Ich kann natürlich versuchen pauschal die Schuld für mein eigenes unethisches Verhalten bei den anderen zu suchen, aber das wäre zu simpel. Ja, wir werden beeinflusst, aber wir haben ja immer noch einen eigenen Willen und ein eigenes Gewissen. Meistens weiß ich ganz genau, wenn ich mich nicht wirklich gut verhalte. Auch sich aus der Gesellschaft zurückzuziehen, ist keine wirkliche Lösung. Anzunehmen, dass wir einen starken Einfluss auf andere haben können, diese oder gar die gesamte Gesellschaft zu ändern ist ebenfalls nicht sinnvoll. Eine solche Annahme wäre einerseits schon ziemlich anmaßend anderen gegenüber und andererseits auch naiv sich selbst gegenüber, da ich es selbst ja noch nicht einmal schaffe meinen eigenen Prinzipien mehr als ein paar Tage treu zu bleiben.

Welche Gedanken können dabei helfen prinzipientreu zu handeln? Einige Denkanstöße …

Ich kann mich bewusst für oder gegen mein Gewissen entscheiden, in unserem Beispiel: Ich kann mich hinreißen lassen schlecht über einen anderen Menschen zu sprechen oder dies eben nicht tun. Es hängt also von meinem Willen ab, wie ich mit äußeren Einflüssen umgehe. Ergebe ich mich und mache ich mit oder folge ich meiner inneren Stimme und meinen Prinzipien?
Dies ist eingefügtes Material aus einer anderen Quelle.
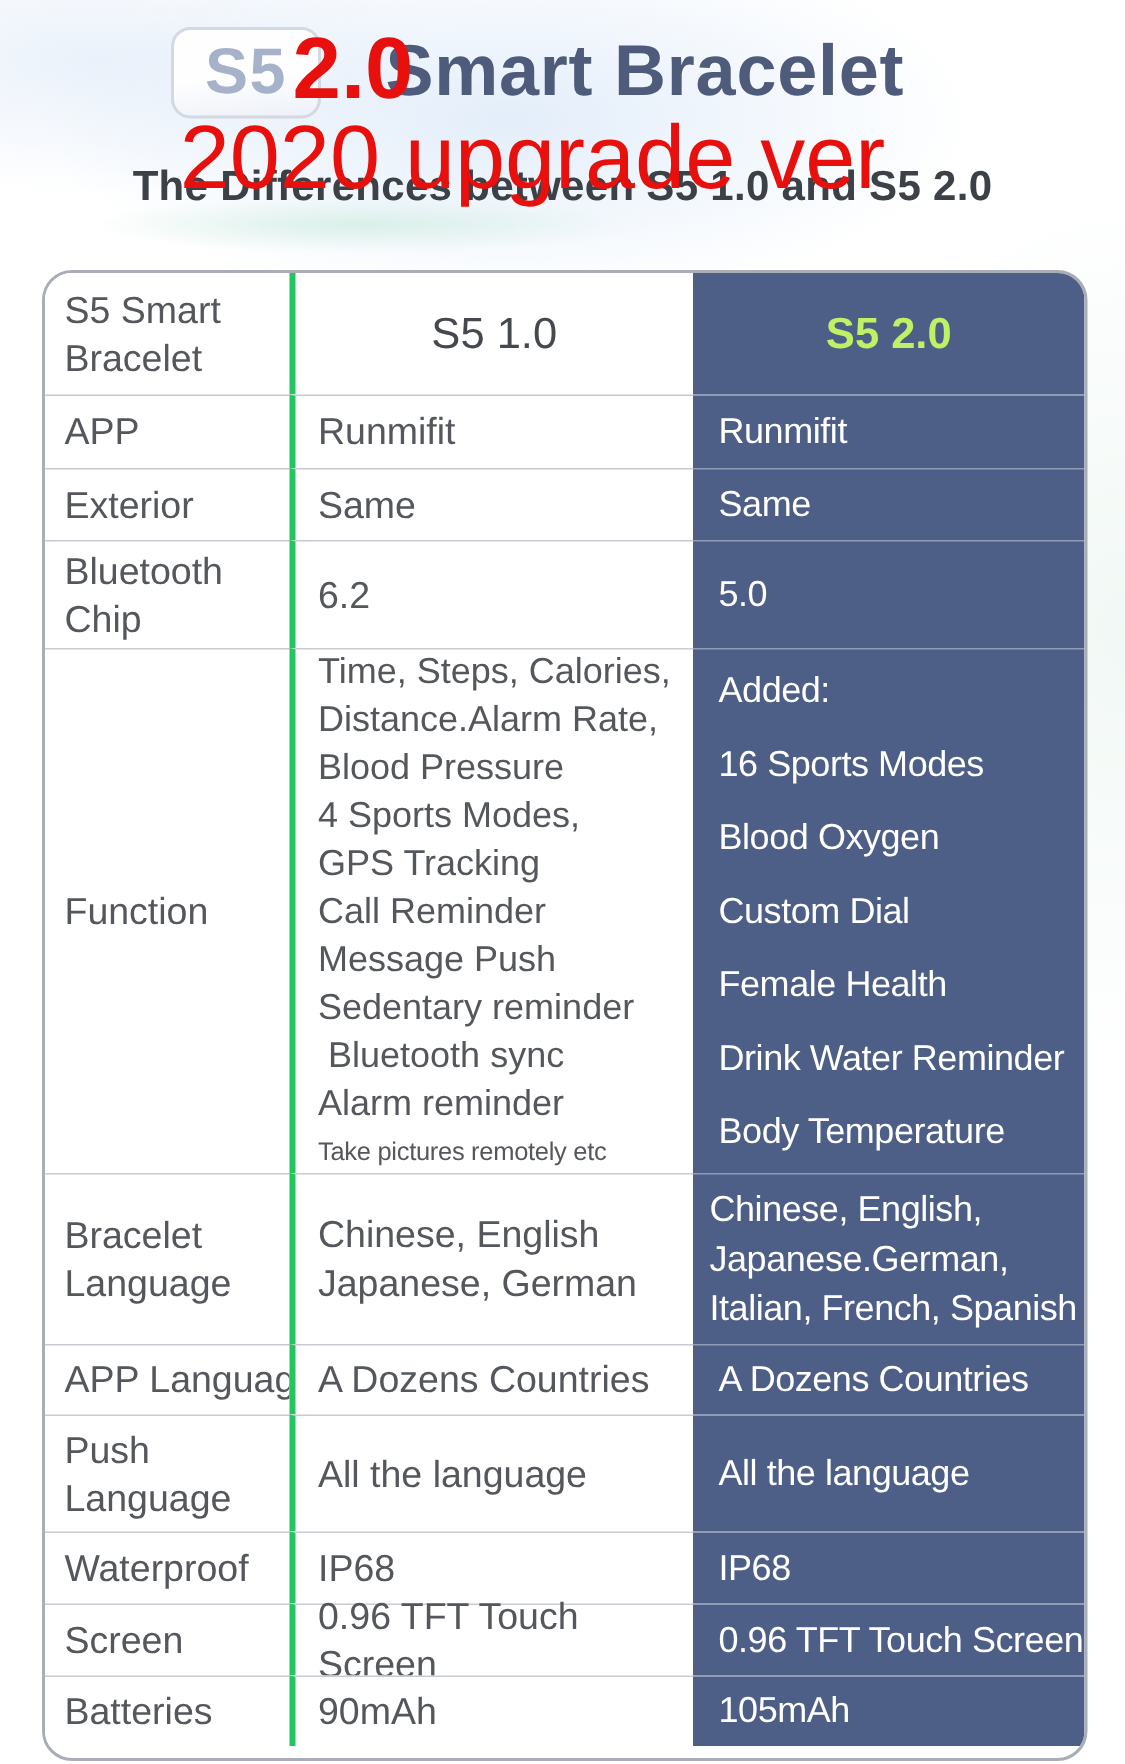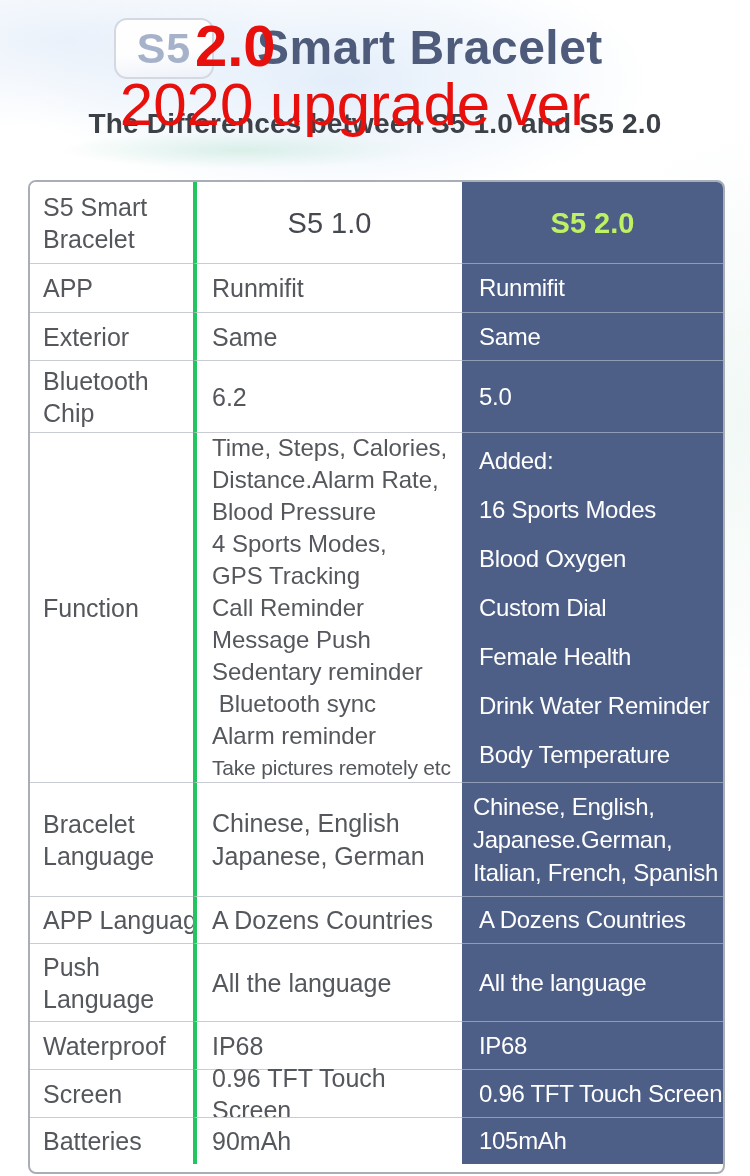"S5 Smart" .tbl { border-radius: 8px -> 20px }
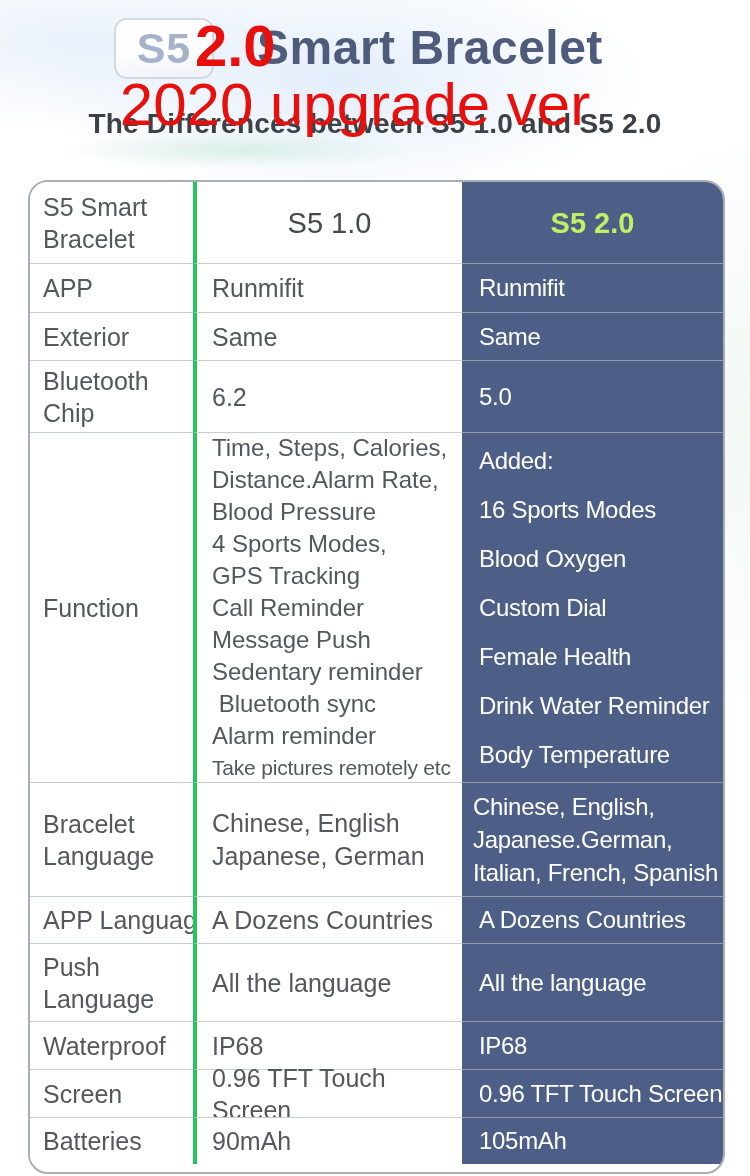"Take pictures remotely etc" .fn1 div:last-child { font-size: 21px -> 17px }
Ich sollte mich kennen, denn wenn ich prinzipientreu sein will, muss ich wissen, wie ich so „ticke“ und was ich von mir erwarten kann. Wir wissen ja was wir mögen, was nicht, welche Stärken wir haben und welche Schwächen. Wenn ich mein Leben zurückblickend betrachte, kann ich beobachten, dass sich meine Denk- und Verhaltensweisen über die Zeit entwickelt haben. Ich weiß also, dass ich das Potential habe mich weiterzuentwickeln. Warum dann nicht hin in Richtung eines Menschen, der zu seinen Werten steht?

Menschen, die ihren Prinzipien treu bleiben, strahlen eine gewisse Würde und Ehrenhaftigkeit aus. Vielleicht möchte ich mich selbst auch zu einem würdevolleren Menschen entwickeln, der kein „Fähnchen im Wind“ ist und der es schafft trotz innerer und äußerer Widerstände seinen Überzeugungen zu folgen.

Zusammenfassend lässt sich sagen, dass wir es selbst in der Hand haben, unseren Grundsätzen nach und nach „treuer“ zu bleiben und mehr Durchhaltevermögen zu entwickeln. Es lässt sich durchaus eine Parallele zu dem Wunsch körperlich fitter zu werden ziehen. Fitter wird man nicht, wenn man nur einmal im Quartal ins Fitnessstudio geht. Aber genauso wie es Freude machen kann, die positiven Veränderungen „am eigenen Leib“ nach regelmäßigem Sport zu sehen, ist auch die regelmäßige Umsetzung von ethischen Prinzipien von motivierenden Erfolgserlebnissen geprägt.